Martin Buber is Born

February 8, 1878

Renowned philosopher Martin Buber is born in Vienna. Following his parents’ divorce when he was three years old, Buber would spend much of his childhood in Lemberg, Ukraine where he was raised by his grandparents in a religious home.  Buber’s grandfather was a scholar of both Midrash and Greek literature and taught him Hebrew.

Buber became increasingly more interested in philosophy and began to drift away from traditional Judaism, studying philosophy and art history while a student at universities in Leipzig, Vienna and Berlin.  He received a Ph.D. in 1904.

While in Leipzig, Buber became involved in the nascent Zionist movement.  In 1899, he was a delegate to the third Zionist Congress where he delivered an important address emphasizing the importance of education as opposed to pure propaganda in bringing Jews to the movement. “We must win the whole people for our cause and win them not merely by external agitation but through inner transformation. They must not be Zionists as one is a conservative or a liberal, but as one is a man or an artist. This can be accomplished through ‘inner agitation’ through nourishing Jewish culture … the spirit of the people, its national history, and its national literature, through education of the people.”

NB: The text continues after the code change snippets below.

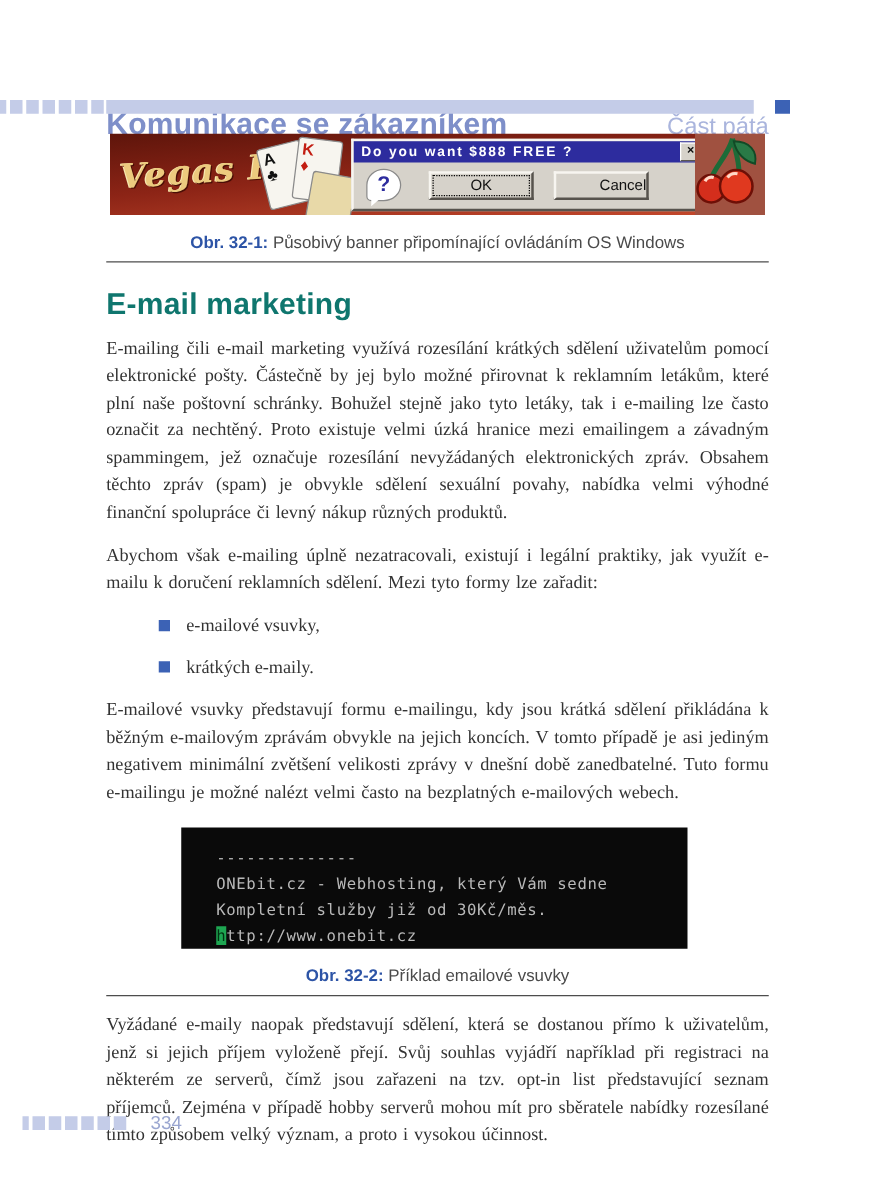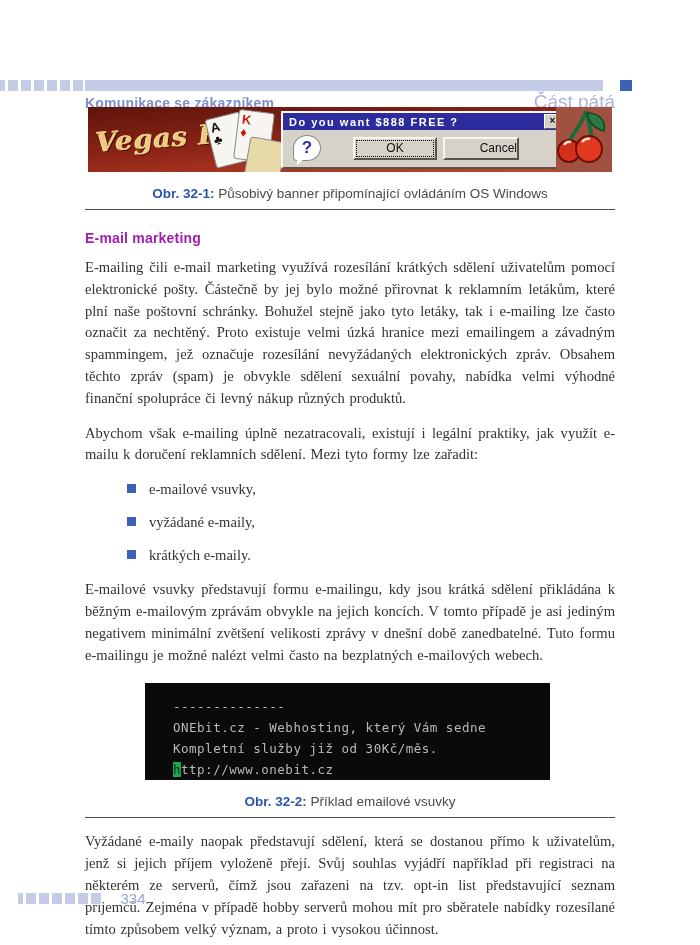--- a/index.html
+++ b/index.html
@@ -9,7 +9,7 @@
   .header{position:absolute;left:85px;top:48px;width:530px;display:flex;
           justify-content:space-between;align-items:baseline;
           font-family:"Liberation Sans", sans-serif;}
-  .header-title{font-size:14px;font-weight:bold;color:#7e8fc9;letter-spacing:.2px;}
+  .header-title{font-size:24px;font-weight:bold;color:#7e8fc9;letter-spacing:.2px;}
   .header-part{font-size:19px;font-weight:400;color:#aab5dd;margin-top:43px;}
   .deco-row{position:absolute;left:0;top:80px;height:11px;width:700px;}
   .deco-row .sq,.footer .sq{display:inline-block;width:10px;height:11px;background:#c4cce8;margin-right:3px;vertical-align:top;}

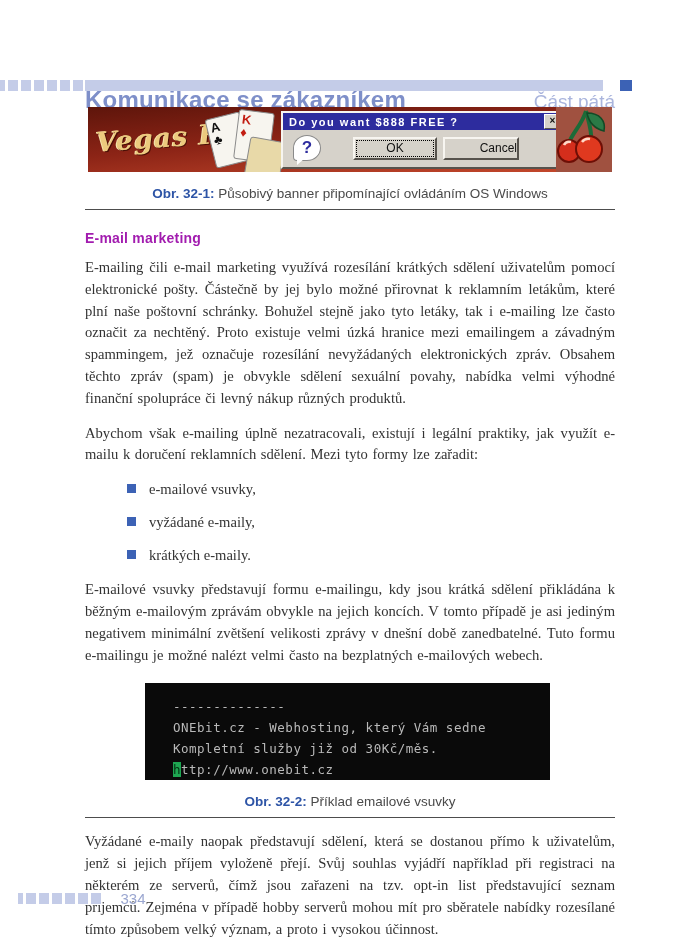--- a/index.html
+++ b/index.html
@@ -52,7 +52,7 @@
            border-color:#f7f5f0 #57534d #57534d #f7f5f0;font-size:12px;color:#111;
            font-family:"Liberation Sans",sans-serif;text-align:center;line-height:19px;
            box-sizing:border-box;}
-  .btn-ok{left:70px;width:84px;outline:1px dotted #000;outline-offset:-4px;}
+  .btn-ok{left:60px;width:84px;outline:1px dotted #000;outline-offset:-4px;}
   .btn-cancel{left:160px;width:76px;text-align:right;}
   
   .cherry-panel{position:absolute;right:0;top:0;width:56px;height:65px;background:#a05140;}

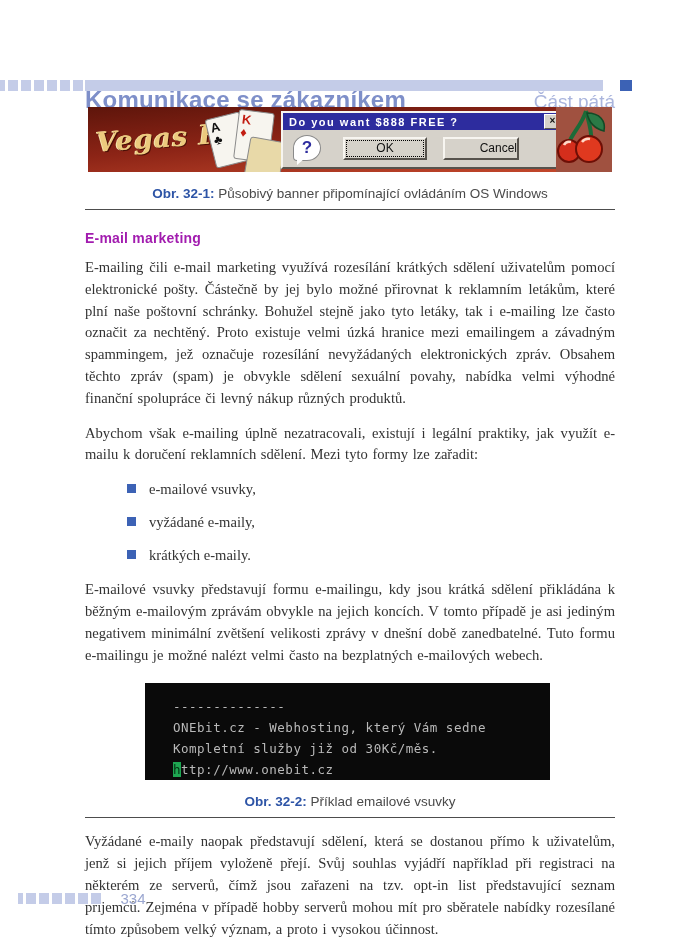--- a/index.html
+++ b/index.html
@@ -62,7 +62,7 @@
   .fig-label{color:#2d54a6;font-weight:bold;}
   .rule{height:0;border:none;border-top:1px solid #4d4d4d;margin:8px 0 0 0;}
   
-  h1.section{font-family:"Liberation Sans",sans-serif;font-size:14px;color:#a21caf;
+  h1.section{font-family:"Liberation Sans",sans-serif;font-size:24px;color:#0f766e;
              margin:20px 0 0 0;letter-spacing:.2px;}
   p.body{font-size:14.6px;line-height:21.8px;color:#333;text-align:justify;margin:11px 0 0 0;
          word-spacing:1px;}

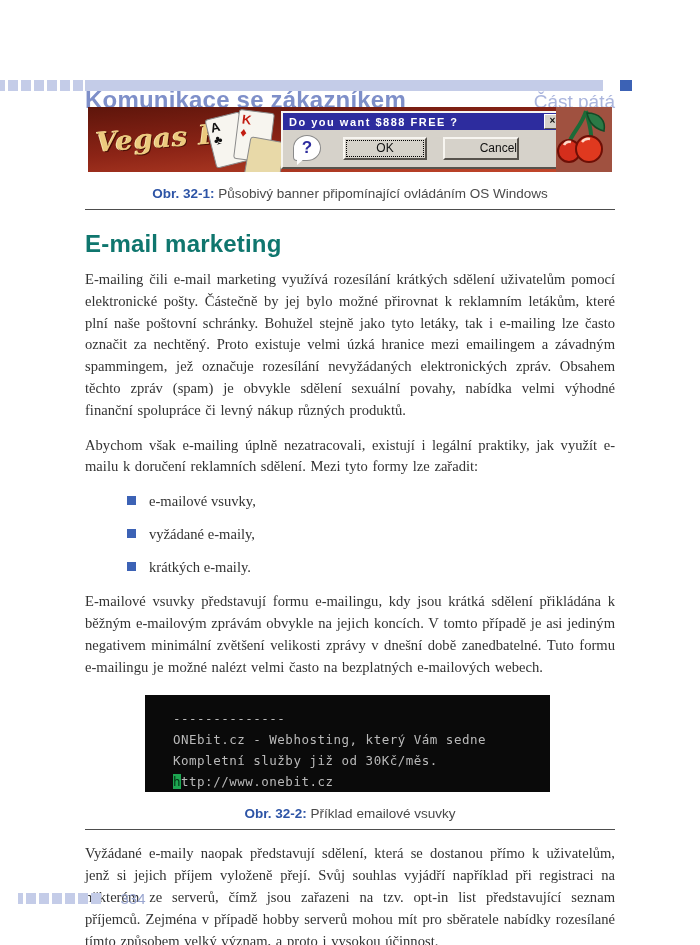--- a/index.html
+++ b/index.html
@@ -146,7 +146,6 @@
 
     <ul class="blue-list">
       <li><span class="bullet"></span><span>e-mailové vsuvky,</span></li>
-      <li><span class="bullet"></span><span>vyžádané e-maily,</span></li>
       <li><span class="bullet"></span><span>krátkých e-maily.</span></li>
     </ul>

In 1901, Herzl appointed Buber as the editor of Die Welt, the official weekly publication of the Zionist movement.  After a year, he resigned over differences with Herzl and his preference for promoting cultural Zionism as opposed to political Zionism.  Shortly afterwards, he became interested in Hasidism, first as a scholarly pursuit, eventually becoming deeply interested in the religious message of the movement and living among Hasidim in Galicia.

After being dismissed from his position at the University of Frankfurt by the Nazis in 1938, Buber made aliyah and became a professor at the Hebrew University. He was most well-known for his philosophy of dialogue and for his translation of the Hebrew Bible into German.